There are several drugs available to help you succeed to stop smoking and lessen the withdrawal symptoms.


Nicotine replacement therapies are scientifically proven to improve many smokers' chances of quitting successfully. They are available in tablet form, chewing gum, nasal spray or patches and are available without prescription at your local pharmacy The choice of which form of nicotine replacement to take is an individual one. Most are taken for a maximum of three months, during which time the smoker is gradually weaned.

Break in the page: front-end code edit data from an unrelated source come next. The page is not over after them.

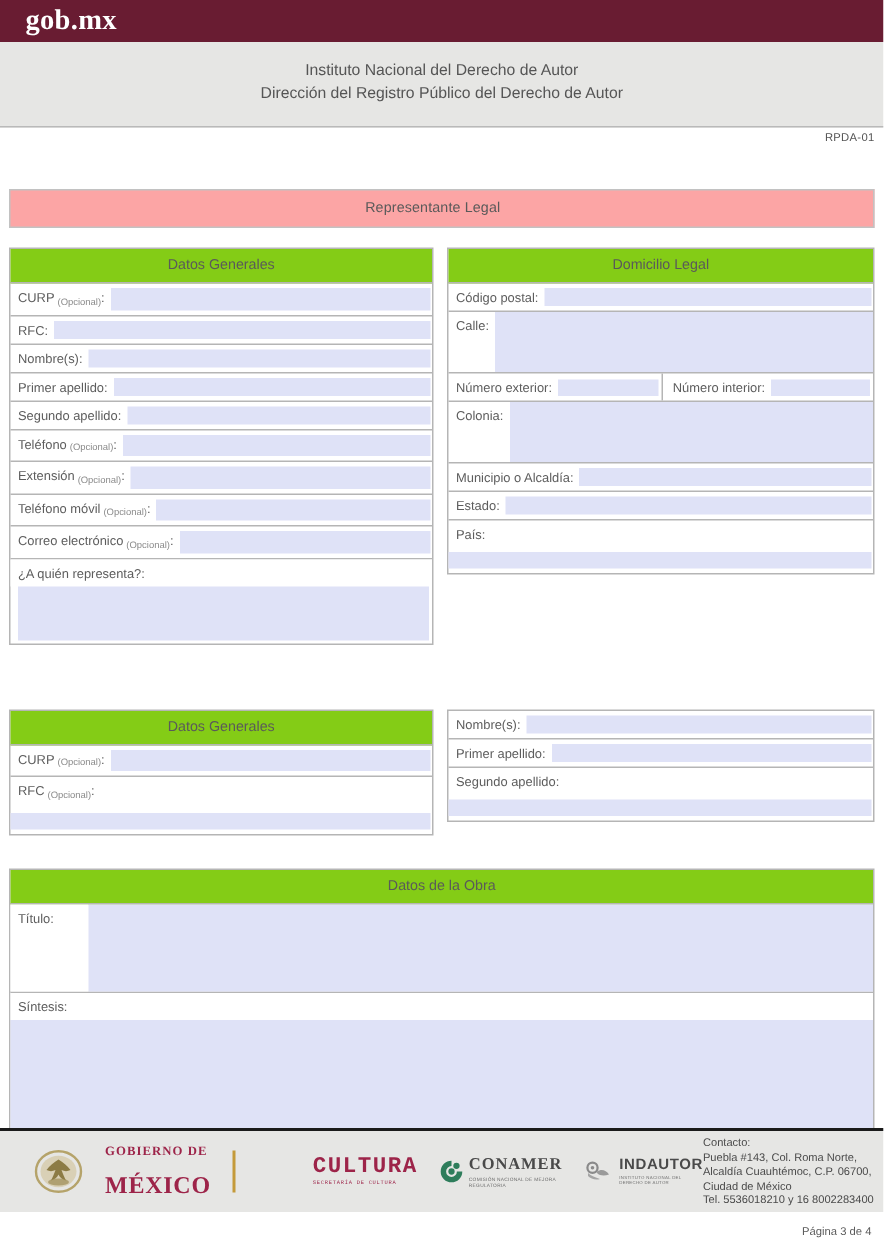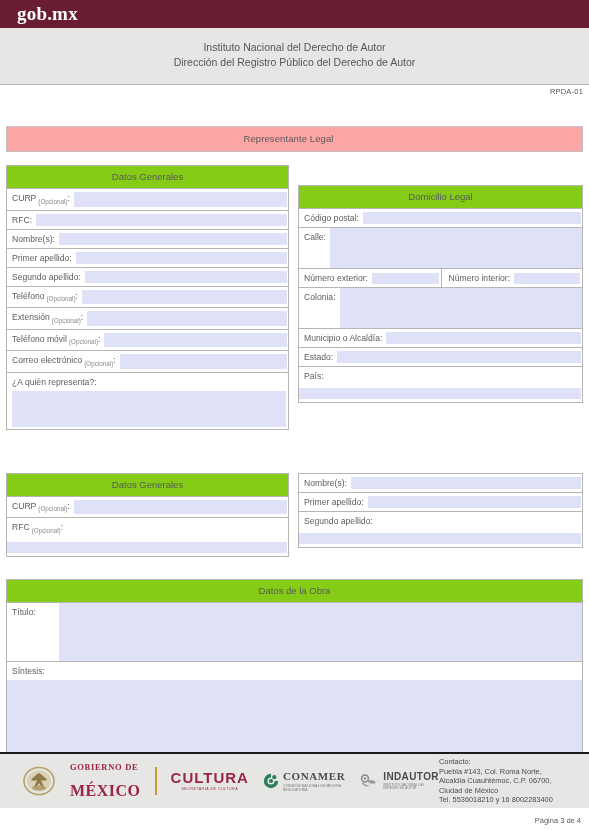--- a/index.html
+++ b/index.html
@@ -64,21 +64,21 @@
     padding: 6px 12px 7px 0;
     letter-spacing: 0.1px;
   }
 
   .cols {
     display: flex;
     gap: 9px;
     align-items: flex-start;
   }
   .col-left { width: 283px; flex: none; }
-  .col-right { width: 285px; flex: none; margin-top: 20px; }
+  .col-right { width: 285px; flex: none; }
   .col-left-gestor { width: 283px; flex: none; }
   .col-right-gestor { width: 285px; flex: none; }
 
   .box {
     border: 1px solid #b5b5b5;
     background: #ffffff;
   }
   .box-hdr {
     background: #84cc16;
     border-bottom: 1px solid #b5b5b5;
@@ -194,24 +194,25 @@
     letter-spacing: 0.5px;
     margin-top: 11px;
   }
   .divider-v {
     width: 2px;
     height: 28px;
     background: #C49A3A;
     flex: none;
   }
   .cultura {
-    font-family: Liberation Sans, sans-serif;
+    font-family: Liberation Mono, monospace;
     color: #9D2449;
     line-height: 1;
-    text-align: center;
+    text-align: left;
+    margin-left: 38px;
   }
   .cultura .c1 { font-size: 15px; font-weight: bold; letter-spacing: 1px; }
   .cultura .c2 {
     font-size: 3.6px;
     letter-spacing: 0.5px;
     margin-top: 3px;
     color: #9D2449;
   }
   .logo-group {
     display: flex;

  • Nicotine patches. Initially, one patch is applied every 24hrs. Side effects include nausea, dizziness, headaches, difficulty sleeping and skin irritation.
  • Nicotine tablets. 1 -2 tablets are placed under the tongue. These tablets can interact with certain drugs like warfarin and theophyllines.
  • Nicotine nasal spray. One spray is applied to each nostril as required but one should not exceed 64 sprays a day.
  • Nicotine inhalator. This looks like a cigarette. It is inhaled when the urge to smoke arises.
  • Nicotine chewing gum. A piece of gum is chewed for about 30 minutes when the urge to smoke arises.

Nicotine replacement is not indicated for those with severe heart problems, those who have had a recent stroke, women who are pregnant and women who are breastfeeding.

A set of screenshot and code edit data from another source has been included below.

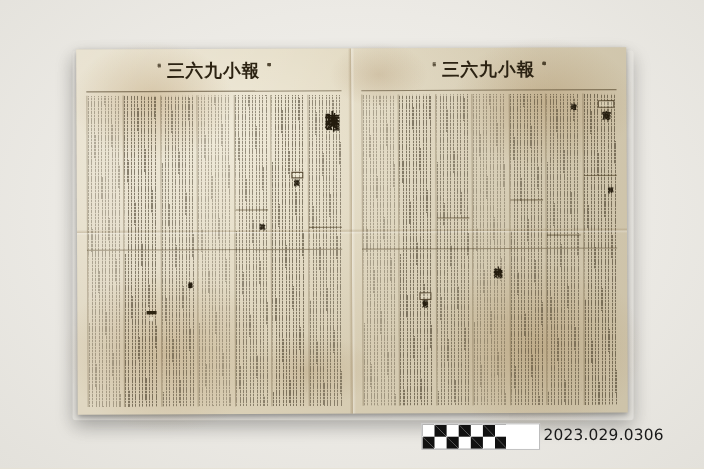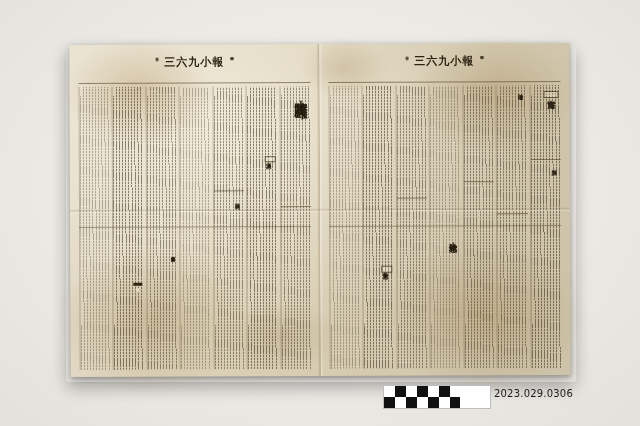--- a/index.html
+++ b/index.html
@@ -64,21 +64,21 @@
     border-bottom:1px solid rgba(70,55,30,0.55);
     padding-bottom:2px;
   }
   .mh-side{
     font-size:3.2px;line-height:1.15;color:#3a2f1c;
     writing-mode:vertical-rl;text-orientation:upright;
     height:22px;letter-spacing:0.2px;white-space:nowrap;opacity:.85;
   }
   .mh-title{
     font-family:"DejaVu Serif", serif;
-    font-weight:700;font-size:11px;letter-spacing:1px;
+    font-weight:700;font-size:16px;letter-spacing:1px;
     color:#2c2313;line-height:1;
     writing-mode:horizontal-tb;
     transform:translateY(2px);
   }
   .mh-date{
     font-size:3.1px;color:#3a2f1c;writing-mode:vertical-rl;text-orientation:upright;
     height:22px;white-space:nowrap;opacity:.85;
   }
 
   
@@ -148,21 +148,21 @@
       linear-gradient(45deg,#111 25%,transparent 25%,transparent 75%,#111 75%),
       linear-gradient(45deg,#111 25%,transparent 25%,transparent 75%,#111 75%);
     background-size:22px 22px;
     background-position:0 0,11px 11px;
     background-color:#fff;
   }
   .cc-right{flex:1;background:#fff;}
   .ccid{
     position:absolute;left:494px;top:388px;
     font-family:"DejaVu Sans", sans-serif;
-    font-size:10px;color:#1a1a1a;letter-spacing:.2px;
+    font-size:14px;color:#1a1a1a;letter-spacing:.2px;
   }
   .shadow-soft{
     position:absolute;left:66px;top:46px;width:510px;height:336px;
     border-radius:3px;
     box-shadow:0 6px 16px rgba(0,0,0,0.18);
     pointer-events:none;
   }
 </style>
 </head>
 <body>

Oral Medication. These are nicotine-free tablet available on prescription only. They work to help reduce nicotine cravings and alleviate the symptoms of nicotine withdrawal such as irritability, restlessness and difficulty in concentrating.

You will need to speak to your Doctor to decide which is the best treatment option for you



Alcohol


Information to appear shortly.



Seven ways to stay Healthy


  1. At least one in five deaths are smoking related! DON'T SMOKE. Ask your Doctor to help you stop.
  2. Have you blood pressure checked every three years.
  3. Keep your weight down and exercise regularly.
  4. Women: Have a cervical smear at least every three years. These are to PREVENT cancer not to detect cancer
  5. Men: Examine your testicles regularly. Report any lumps to your Doctor.
  6. Women: Examine your breasts regularly. Report any lumps to your Doctor.
  7. Regular intake of twenty-one units of alcohol or more per week (fourteen units in women) will damage your health. STAY LOW! (one unit= half a pint of beer/small glass of wine or one short).


DO remember we are here to help you stay healthy. We can offer advice and help you in becoming healthy and maintaining a healthier lifestyle, e.g. dietary advice, help with stopping smoking, immunisations and well person checks.